• Extracted data:

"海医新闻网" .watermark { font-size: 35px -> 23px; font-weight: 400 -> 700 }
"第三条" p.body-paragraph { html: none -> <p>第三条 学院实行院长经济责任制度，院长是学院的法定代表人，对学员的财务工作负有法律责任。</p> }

...

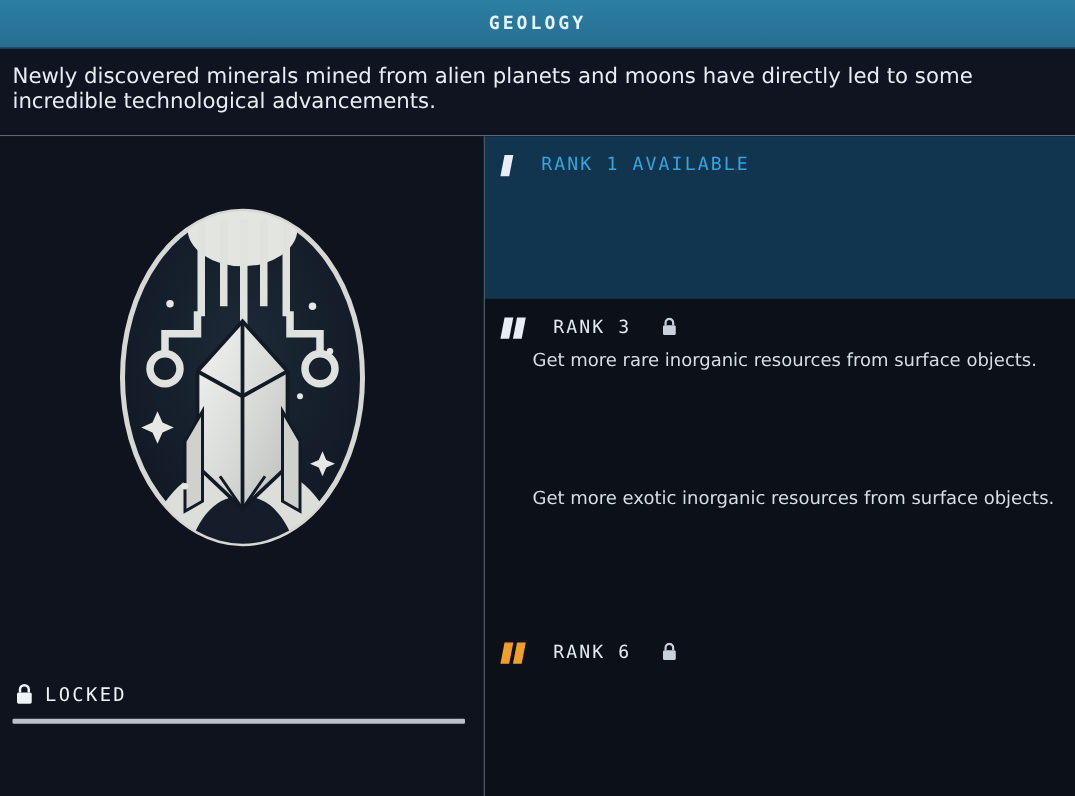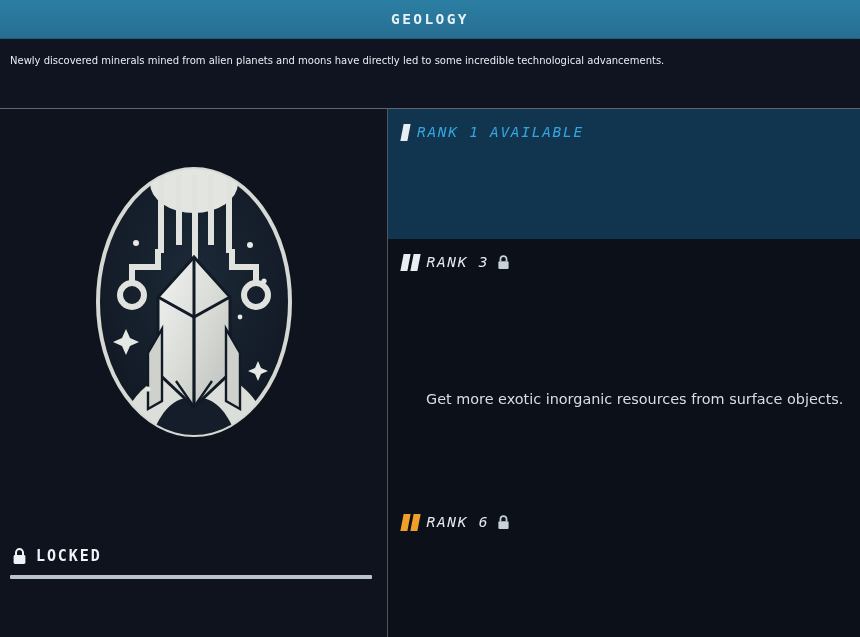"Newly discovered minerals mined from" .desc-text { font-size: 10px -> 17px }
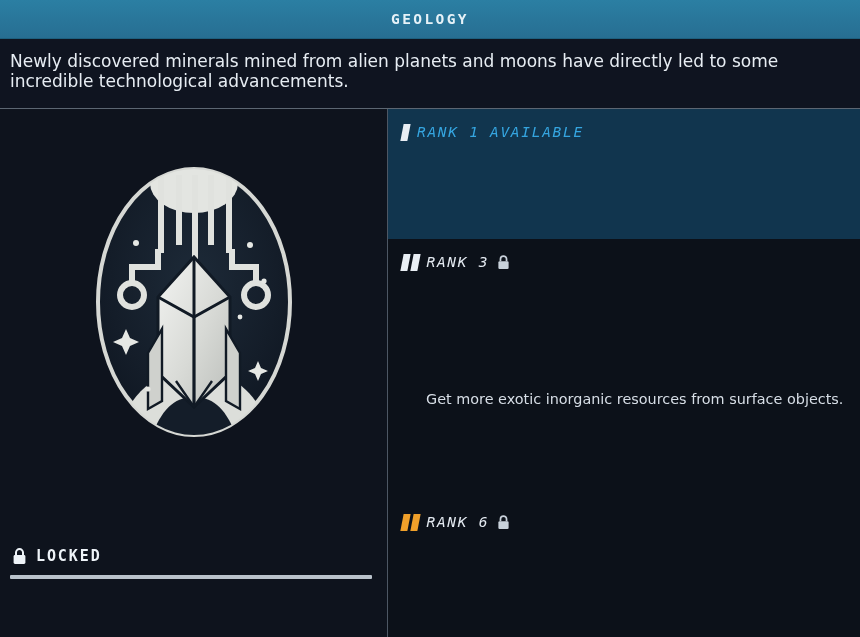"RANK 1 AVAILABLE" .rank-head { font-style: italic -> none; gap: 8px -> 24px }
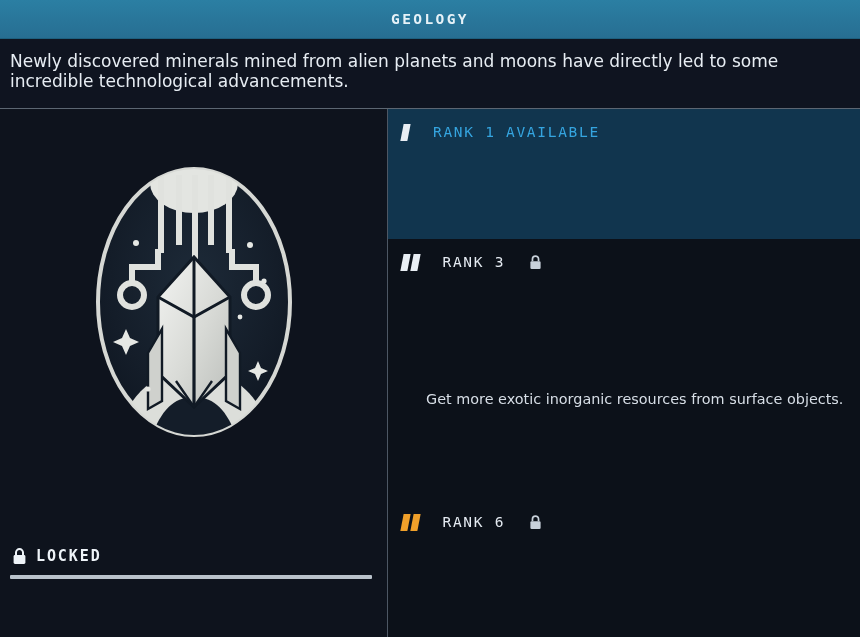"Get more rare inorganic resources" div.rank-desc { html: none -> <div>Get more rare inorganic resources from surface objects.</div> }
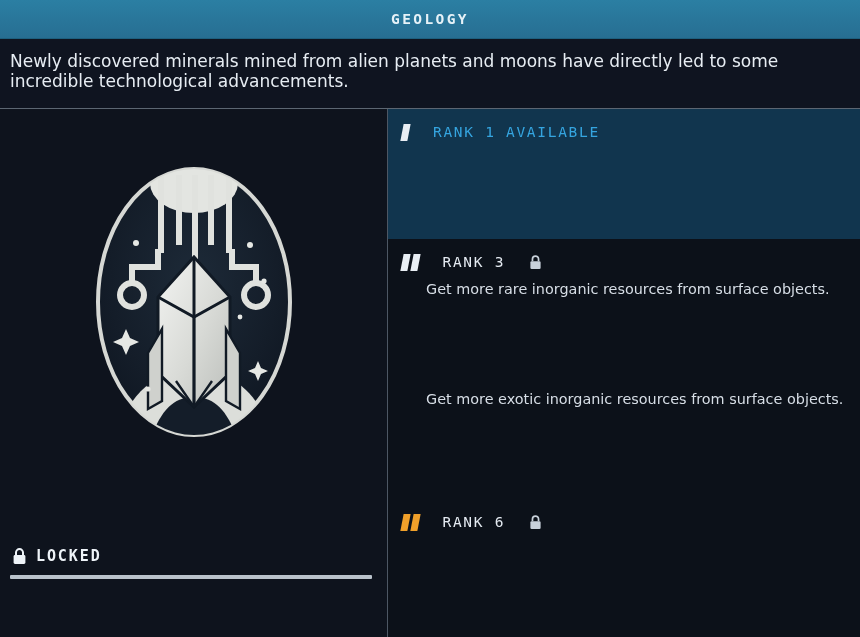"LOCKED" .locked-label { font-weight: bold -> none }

• Directions for this task: Output exactly the stretch of the listing that begins at the line containing "discovered minerals mined" and ends at the line containing "none -> <div>Get", both kept. Omit pictures and everything else.

• Response area:
"Newly discovered minerals mined from" .desc-text { font-size: 10px -> 17px }
"RANK 1 AVAILABLE" .rank-head { font-style: italic -> none; gap: 8px -> 24px }
"Get more rare inorganic resources" div.rank-desc { html: none -> <div>Get more rare inorganic resources from surface objects.</div> }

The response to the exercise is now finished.